Il avait l'air sympa, le voisin d'en face. Chaque soir je le voyais allumer sa lampe et remettre ses rideaux en place.
De sa fenêtre opaque n'émanait qu'une pâle lueur. Mais chaque soir à la même heure, je l'entendais jouer un morceau qui me fendait le cœur.
Oui, il avait parfois l'air triste le voisin d'en face. Mais sûrement pas autant que beaucoup de gens qui haïssent leur vie et soupirent en se voyant le matin dans la glace. Il semblait plus confiant, plus assuré, comme un enfant émergeant d'un rêve éveillé.

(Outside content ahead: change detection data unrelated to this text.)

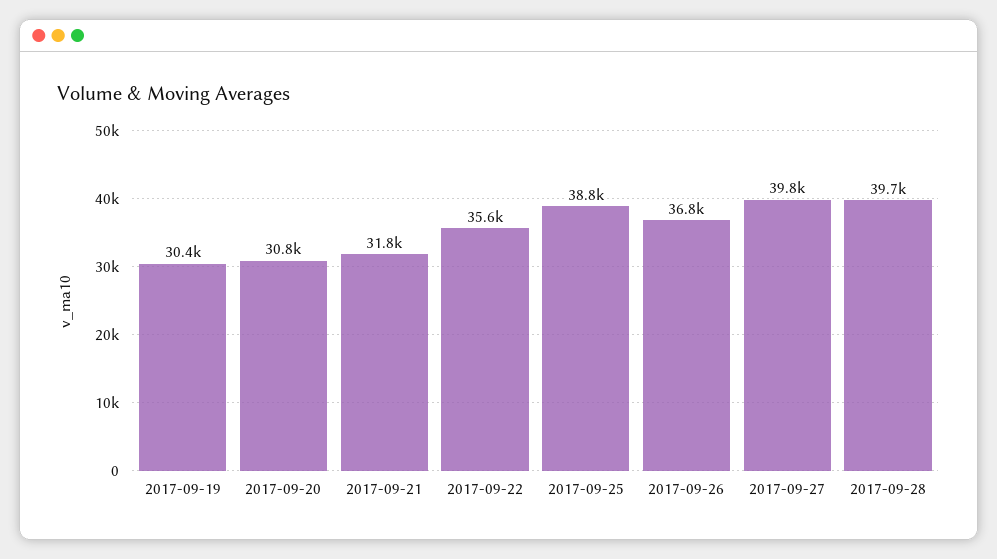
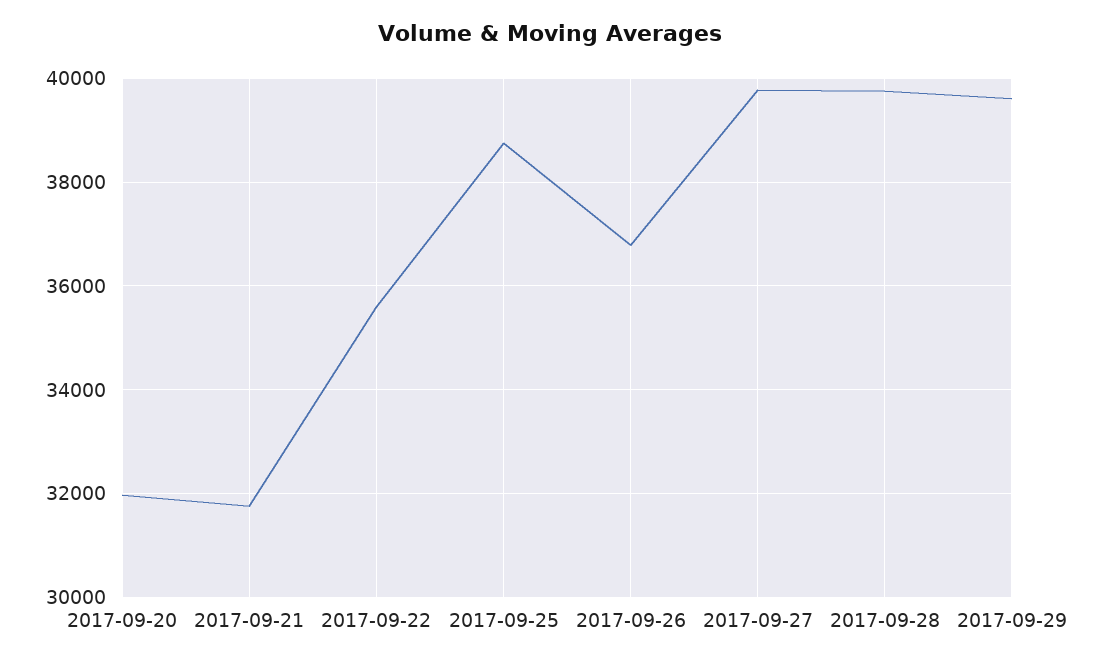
2017-09-19: 30400 -> none
2017-09-20: 30800 -> 32000
2017-09-29: none -> 39600

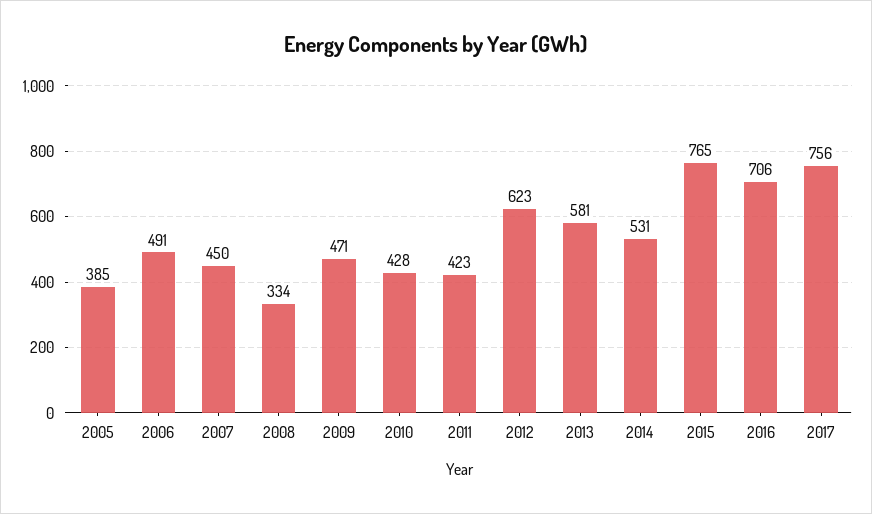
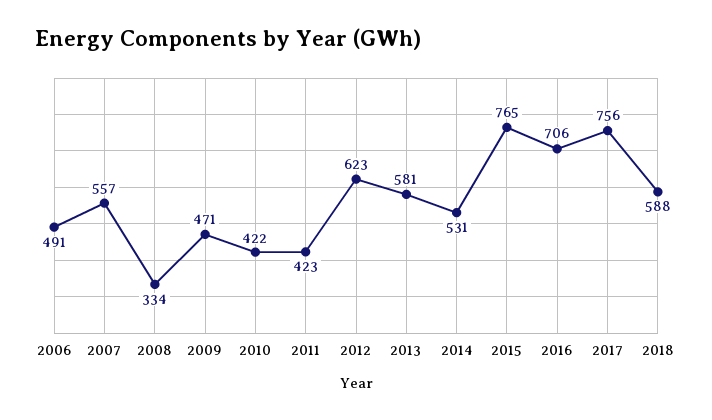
2005: 385 -> none
2007: 450 -> 557
2010: 428 -> 422
2018: none -> 588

Il a toujours eu le même abat-jour, le voisin d'en face. Il était fade, avec de légères salissures à sa surface. Mais pourtant il est toujours resté le même, résistant, comme un emblème. Comme son propriétaire, il semblait résister au temps et aux problèmes.
Elle avait l'air trépidante, la vie du voisin d'en face. Elle semblait déjà bien entamée alors que de la mienne je n'écrivais encore que la préface.
Puis un jour le voisin d'en face a disparu. Son abat-jour aussi, bien entendu. Des gens que je ne connaissais pas sont venus tout vider. Les rideaux ont été refermés. La triste mélodie a cessé d'être jouée. Et moi je me suis retrouvée sans trop comprendre à la cérémonie où on l'enterrait.
Finalement, peut-être qu'il n'allait pas si bien le voisin d'en face. Peut-être qu'il était brisé et que ça ne se voyait pas à sa surface.